GIVEN INFORMATION START
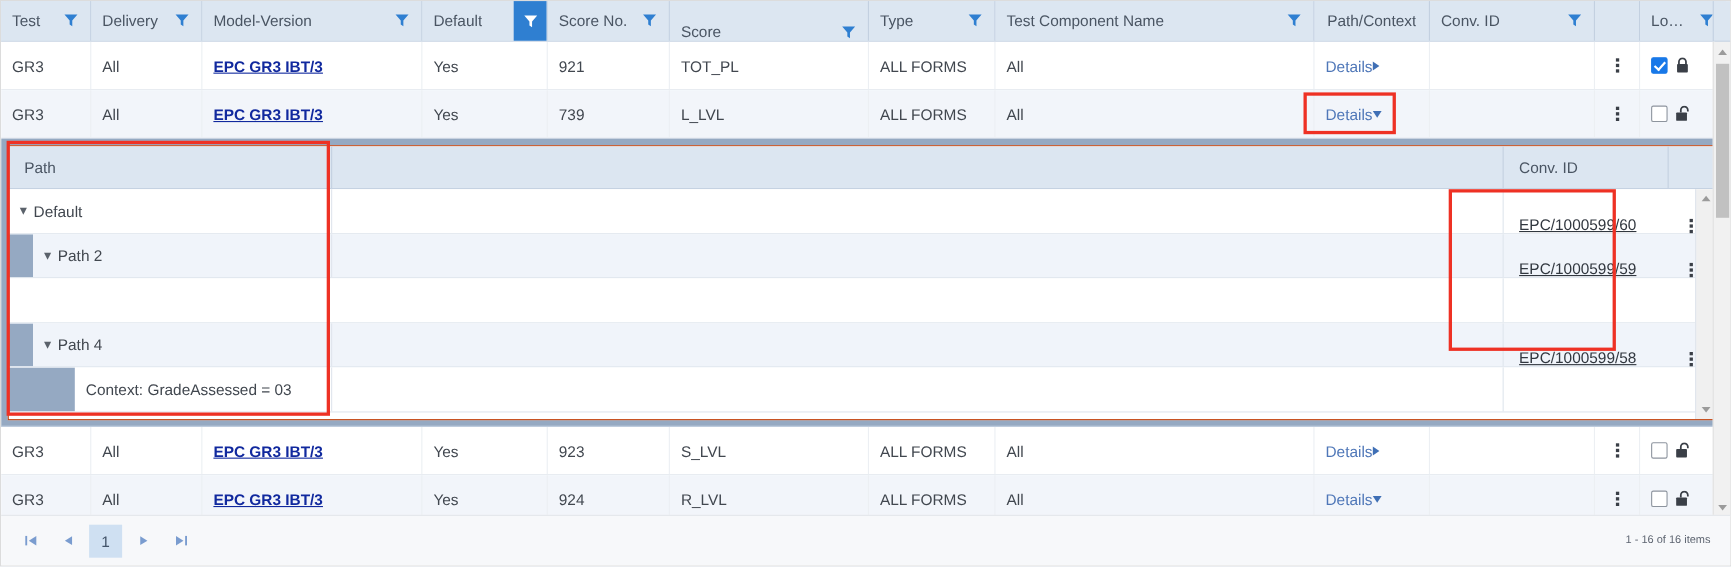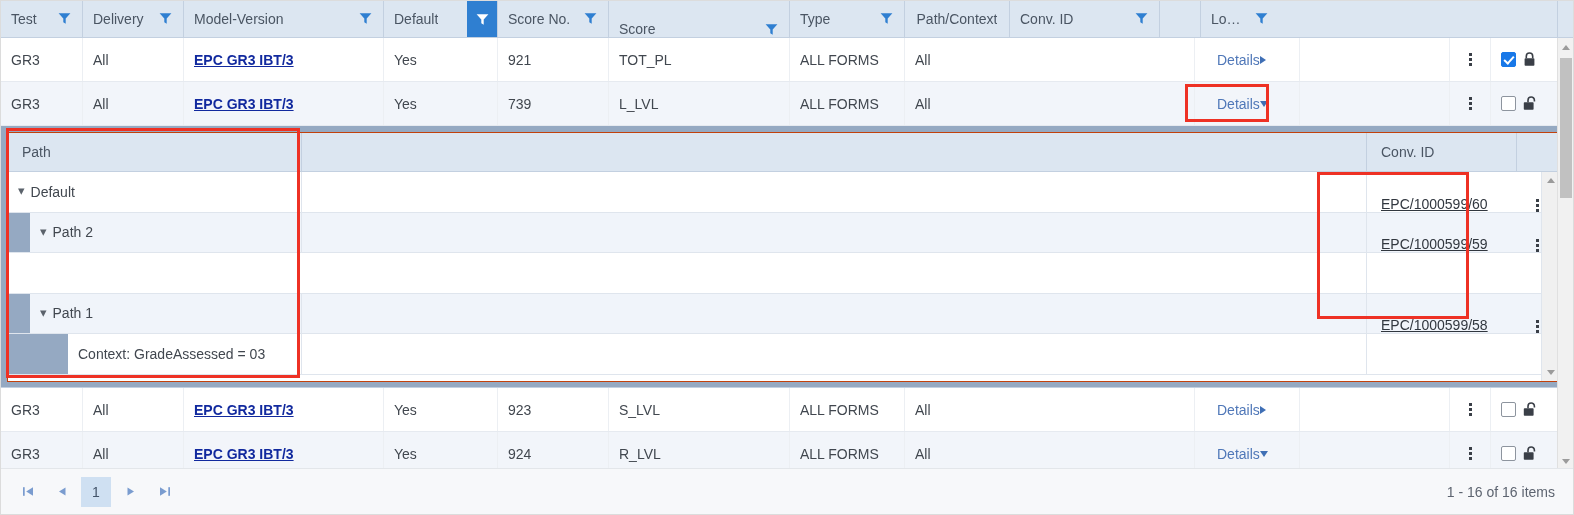--- a/index.html
+++ b/index.html
@@ -108,21 +108,20 @@
     font-weight: bold;
     text-decoration: underline;
     cursor: pointer;
   }
   .details-link {
     color: #4f77b8;
     cursor: pointer;
     display: inline-flex;
     align-items: center;
     gap: 0;
-    margin-left: 12px;
   }
   .tri { width: 0; height: 0; display: inline-block; }
   .tri-right {
     border-left: 6px solid #3f6fb5;
     border-top: 4.5px solid transparent;
     border-bottom: 4.5px solid transparent;
   }
   .tri-down {
     border-top: 6px solid #3f6fb5;
     border-left: 4.5px solid transparent;
@@ -342,21 +341,21 @@
     color: #7a9ccf;
   }
   .pg-num {
     min-width: 30px; height: 30px;
     display: flex; align-items: center; justify-content: center;
     background: #cfe0f2;
     color: #43546a;
     font-size: 14px;
     cursor: pointer;
   }
-  .pg-info { color: #5d6470; font-size: 14px; }
+  .pg-info { color: #5d6470; font-size: 10px; }
 
   
   .anno {
     position: absolute;
     border: 3px solid #ee3124;
     pointer-events: none;
     z-index: 30;
   }
 </style>
 </head>
@@ -409,20 +408,28 @@
         <div class="th" style="width: 181px; flex: 0 0 181px; align-items: flex-end;">
           <span class="th-label">Score</span>
           <span class="filter-ico">
             <svg width="13" height="13" viewBox="0 0 13 13" aria-hidden="true">
               <path d="M0.6 1.2 H12.4 L7.7 6.6 V11.8 L5.3 10.2 V6.6 Z" fill="#2f7fd1"></path>
             </svg>
           </span>
         </div>
         <div class="th" style="width: 115px; flex: 0 0 115px;">
           <span class="th-label">Type</span>
+          <span class="filter-ico">
+            <svg width="13" height="13" viewBox="0 0 13 13" aria-hidden="true">
+              <path d="M0.6 1.2 H12.4 L7.7 6.6 V11.8 L5.3 10.2 V6.6 Z" fill="#2f7fd1"></path>
+            </svg>
+          </span>
+        </div>
+        <div class="th" style="width: 290px; flex: 0 0 290px;">
+          <span class="th-label">Test Component Name</span>
           <span class="filter-ico">
             <svg width="13" height="13" viewBox="0 0 13 13" aria-hidden="true">
               <path d="M0.6 1.2 H12.4 L7.7 6.6 V11.8 L5.3 10.2 V6.6 Z" fill="#2f7fd1"></path>
             </svg>
           </span>
         </div>
         <div class="th" style="width: 105px; flex: 0 0 105px; justify-content: center;">
           <span class="th-label">Path/Context</span>
         </div>
         <div class="th" style="width: 150px; flex: 0 0 150px;">
@@ -606,21 +613,21 @@
               <div class="dg-conv" style="flex:0 0 191px">
                 <span></span>
                 <span></span>
               </div>
             </div>
             <div class="dg-row alt">
               <div class="dg-path" style="flex:0 0 294px">
                 <span class="indent" style="width:22px"></span>
                 <span class="path-text">
                   <span class="chev">▾</span>
-                  <span>Path 1</span>
+                  <span>Path 4</span>
                 </span>
               </div>
               <div class="dg-mid"></div>
               <div class="dg-conv" style="flex:0 0 191px">
                 <span class="conv-link">EPC/1000599/58</span>
                 <span class="kebab">
                   <i></i>
                   <i></i>
                   <i></i>
                 </span>

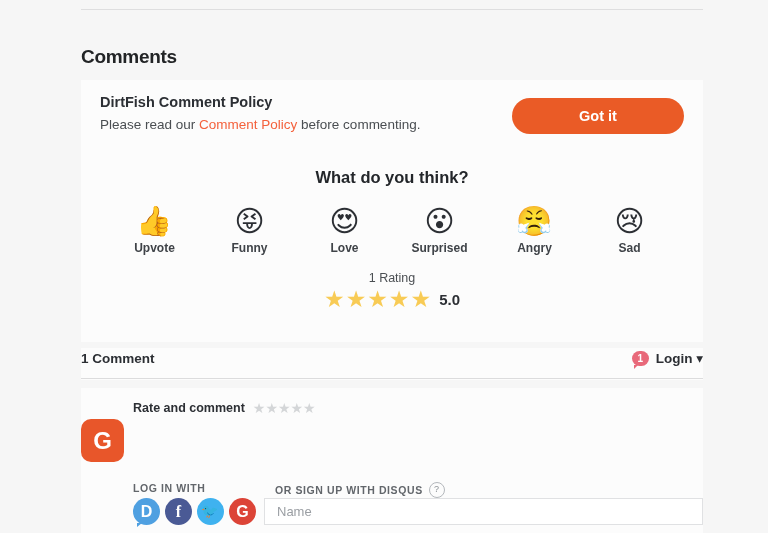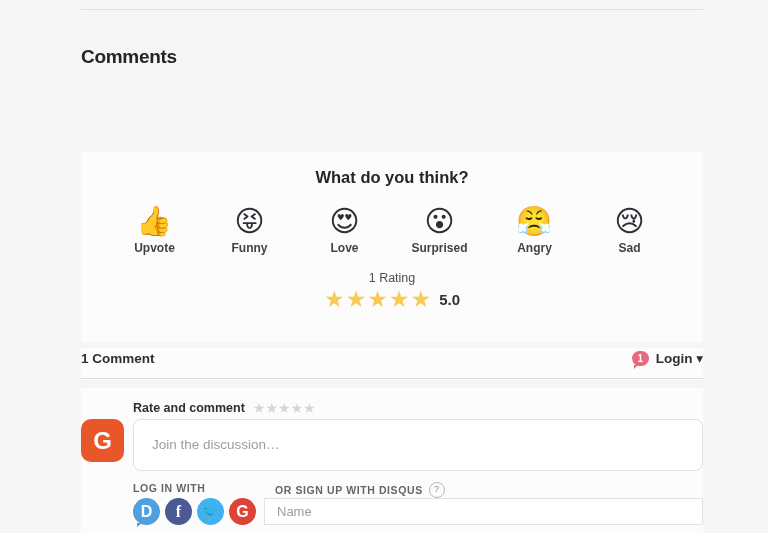--- a/index.html
+++ b/index.html
@@ -381,20 +381,27 @@
 </style>
 </head>
 <body>
 
 <div class="page">
 
   <div class="top-rule"></div>
 
   <div class="comments-heading">Comments</div>
 
+  <div class="policy-card">
+    <div class="policy-title">DirtFish Comment Policy</div>
+    <div class="policy-text">
+      <span>Please read our </span><a class="policy-link">Comment Policy</a><span> before commenting.</span>
+    </div>
+    <button class="gotit-btn">Got it</button>
+  </div>
 
   <div class="reactions-block">
     <div class="react-q">What do you think?</div>
 
     <div class="react-row">
       <div class="react-item">
         <span class="react-emoji">👍</span>
         <span class="react-label">Upvote</span>
       </div>
       <div class="react-item">
@@ -439,21 +446,20 @@
 
   <div class="composer">
 
     <div class="rate-line">
       <span class="rate-label">Rate and comment</span>
       <span class="rate-stars">★★★★★</span>
     </div>
 
     <div class="avatar">G</div>
 
-    <textarea class="discussion-box" placeholder="Join the discussion…" style=""></textarea>
 
     <div class="login-with-label">LOG IN WITH</div>
 
     <div class="signup-label">
       <span>OR SIGN UP WITH DISQUS</span>
       <span class="help-icon">?</span>
     </div>
 
     <div class="social-row">
       <div class="social s-disqus">D</div>

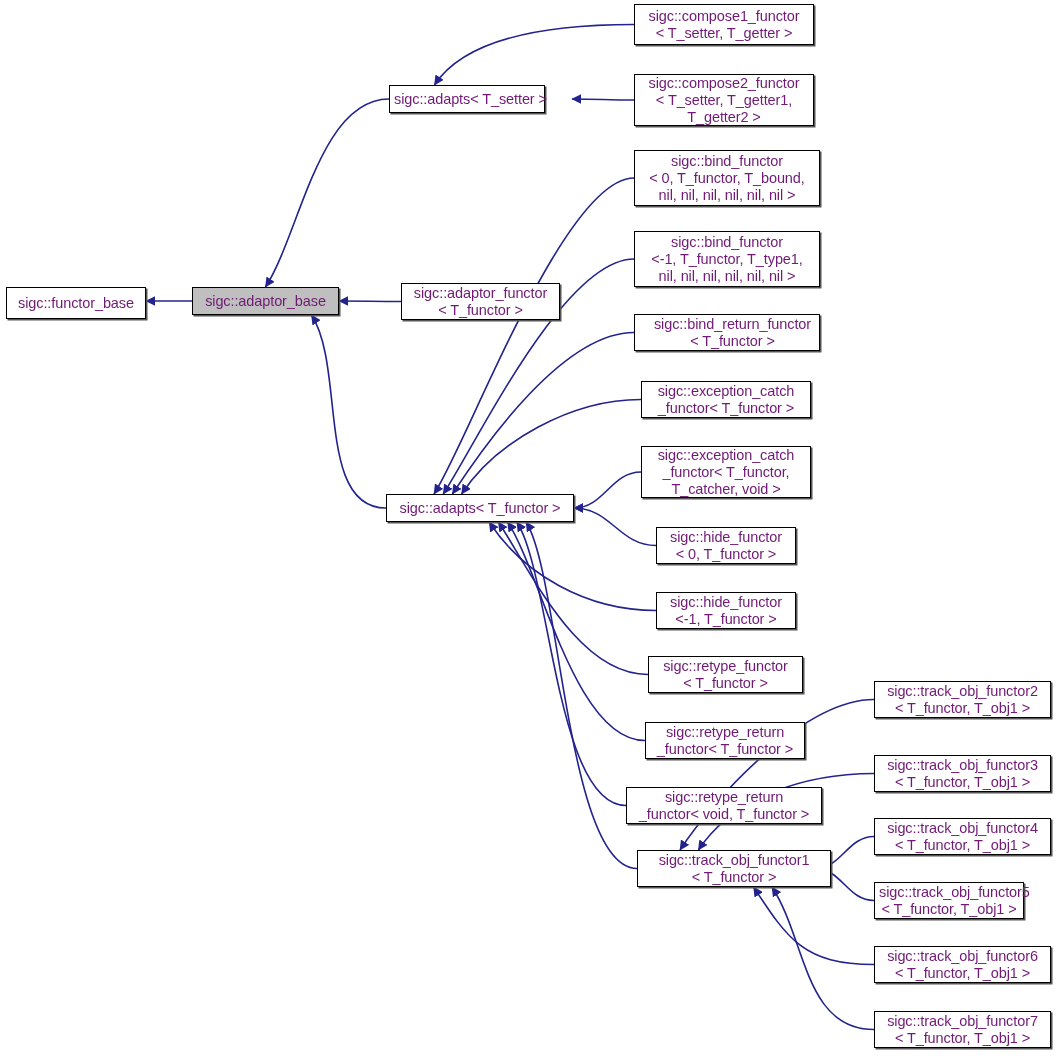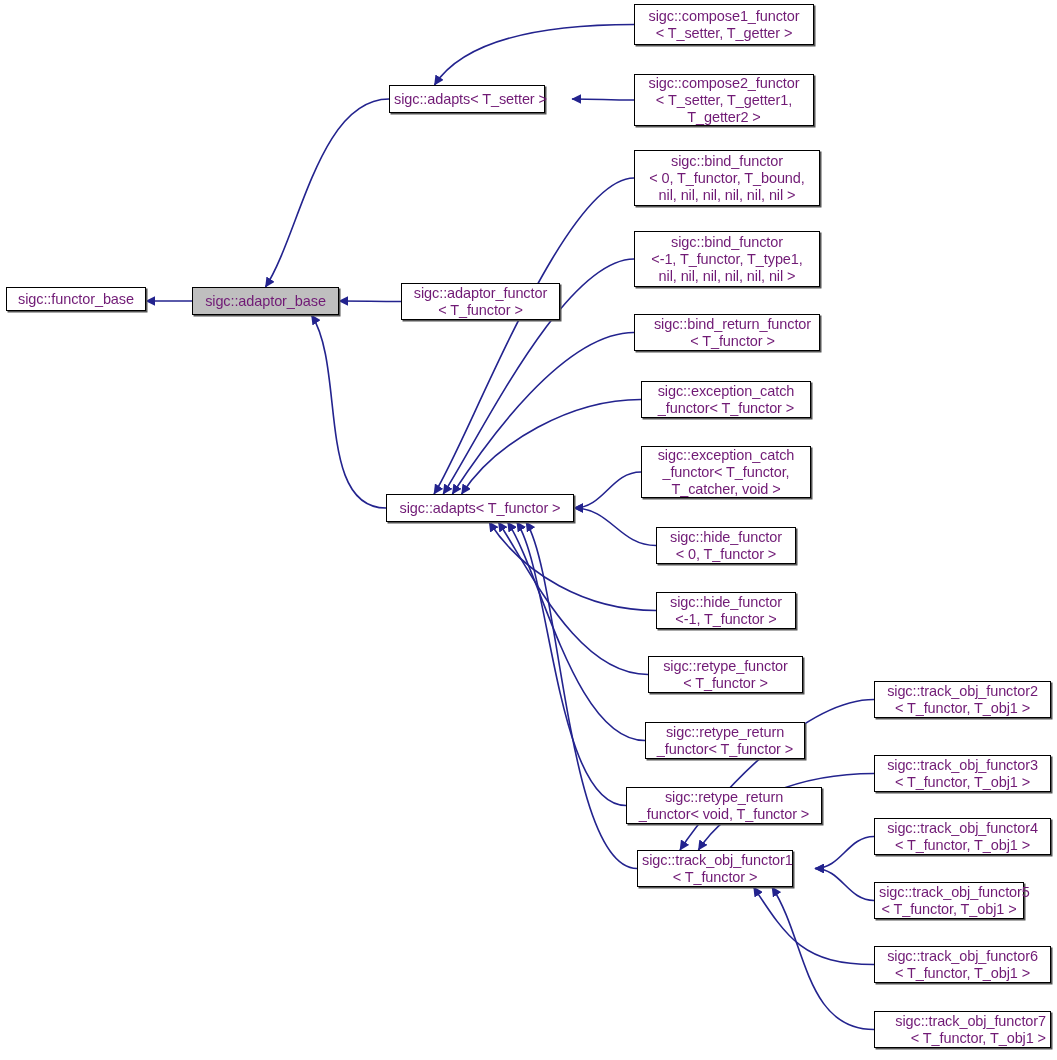--- a/index.html
+++ b/index.html
@@ -82,21 +82,21 @@
         <path d="M 874 699.5 C 804 699.5 714 798 680 850" marker-end="url(#arrowhead)"></path>
         <path d="M 874 773.5 C 804 773.5 732.4 798 698.4 850" marker-end="url(#arrowhead)"></path>
         <path d="M 874 836.5 C 847.45 836.5 841.55 868.5 815 868.5" marker-end="url(#arrowhead)"></path>
         <path d="M 874 900.5 C 847.45 900.5 841.55 868.5 815 868.5" marker-end="url(#arrowhead)"></path>
         <path d="M 874 964.5 C 804 964.5 787.6 939 753.6 887" marker-end="url(#arrowhead)"></path>
         <path d="M 874 1029.5 C 804 1029.5 806 939 772 887" marker-end="url(#arrowhead)"></path>
       </g>
   </svg>
 
   <div id="node-layer">
-      <div class="node" style="left: 6px; top: 287px; width: 140px; height: 24px;"><span class="label">sigc::functor_base</span></div>
+      <div class="node" style="left: 6px; top: 287px; width: 140px; height: 32px;"><span class="label">sigc::functor_base</span></div>
       <div class="node highlight" style="left: 192px; top: 287px; width: 147px; height: 28px;"><span class="label">sigc::adaptor_base</span></div>
       <div class="node" style="left: 389px; top: 85px; width: 156px; height: 28px;"><span class="label">sigc::adapts&lt; T_setter &gt;</span></div>
       <div class="node" style="left: 401px; top: 283px; width: 159px; height: 37px; justify-content: flex-end;"><span class="label">sigc::adaptor_functor
 &lt; T_functor &gt;</span></div>
       <div class="node" style="left: 386px; top: 494px; width: 188px; height: 28px;"><span class="label">sigc::adapts&lt; T_functor &gt;</span></div>
       <div class="node" style="left: 634px; top: 4px; width: 180px; height: 41px;"><span class="label">sigc::compose1_functor
 &lt; T_setter, T_getter &gt;</span></div>
       <div class="node" style="left: 634px; top: 74px; width: 180px; height: 52px;"><span class="label">sigc::compose2_functor
 &lt; T_setter, T_getter1,
 T_getter2 &gt;</span></div>
@@ -116,29 +116,29 @@
       <div class="node" style="left: 656px; top: 527px; width: 140px; height: 37px;"><span class="label">sigc::hide_functor
 &lt; 0, T_functor &gt;</span></div>
       <div class="node" style="left: 656px; top: 592px; width: 140px; height: 37px;"><span class="label">sigc::hide_functor
 &lt;-1, T_functor &gt;</span></div>
       <div class="node" style="left: 648px; top: 656px; width: 155px; height: 37px;"><span class="label">sigc::retype_functor
 &lt; T_functor &gt;</span></div>
       <div class="node" style="left: 645px; top: 722px; width: 160px; height: 37px;"><span class="label">sigc::retype_return
 _functor&lt; T_functor &gt;</span></div>
       <div class="node" style="left: 626px; top: 787px; width: 196px; height: 37px;"><span class="label">sigc::retype_return
 _functor&lt; void, T_functor &gt;</span></div>
-      <div class="node" style="left: 637px; top: 850px; width: 156px; height: 37px;"><span class="label">sigc::track_obj_functor1
+      <div class="node" style="left: 637px; top: 850px; width: 194px; height: 37px;"><span class="label">sigc::track_obj_functor1
 &lt; T_functor &gt;</span></div>
       <div class="node" style="left: 874px; top: 681px; width: 177px; height: 37px;"><span class="label">sigc::track_obj_functor2
 &lt; T_functor, T_obj1 &gt;</span></div>
       <div class="node" style="left: 874px; top: 755px; width: 177px; height: 37px;"><span class="label">sigc::track_obj_functor3
 &lt; T_functor, T_obj1 &gt;</span></div>
       <div class="node" style="left: 874px; top: 818px; width: 177px; height: 37px;"><span class="label">sigc::track_obj_functor4
 &lt; T_functor, T_obj1 &gt;</span></div>
       <div class="node" style="left: 874px; top: 882px; width: 150px; height: 37px;"><span class="label">sigc::track_obj_functor5
 &lt; T_functor, T_obj1 &gt;</span></div>
       <div class="node" style="left: 874px; top: 946px; width: 177px; height: 37px;"><span class="label">sigc::track_obj_functor6
 &lt; T_functor, T_obj1 &gt;</span></div>
-      <div class="node" style="left: 874px; top: 1011px; width: 177px; height: 37px; text-align: right;"><span class="label">sigc::track_obj_functor7
+      <div class="node" style="left: 874px; top: 1011px; width: 177px; height: 37px;"><span class="label">sigc::track_obj_functor7
 &lt; T_functor, T_obj1 &gt;</span></div>
     </div>
 
 </div>
 
 </body></html>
GIVEN INFORMATION END
# TASK DESCRIPTION
Your output is the lines from the top of the entries through the line containing "#5d6470; font-size: 14px;", exactly as they stand. No pictures belong in it.

# RESPONSE FOR THIS EXERCISE
--- a/index.html
+++ b/index.html
@@ -108,21 +108,20 @@
     font-weight: bold;
     text-decoration: underline;
     cursor: pointer;
   }
   .details-link {
     color: #4f77b8;
     cursor: pointer;
     display: inline-flex;
     align-items: center;
     gap: 0;
-    margin-left: 12px;
   }
   .tri { width: 0; height: 0; display: inline-block; }
   .tri-right {
     border-left: 6px solid #3f6fb5;
     border-top: 4.5px solid transparent;
     border-bottom: 4.5px solid transparent;
   }
   .tri-down {
     border-top: 6px solid #3f6fb5;
     border-left: 4.5px solid transparent;
@@ -342,21 +341,21 @@
     color: #7a9ccf;
   }
   .pg-num {
     min-width: 30px; height: 30px;
     display: flex; align-items: center; justify-content: center;
     background: #cfe0f2;
     color: #43546a;
     font-size: 14px;
     cursor: pointer;
   }
-  .pg-info { color: #5d6470; font-size: 14px; }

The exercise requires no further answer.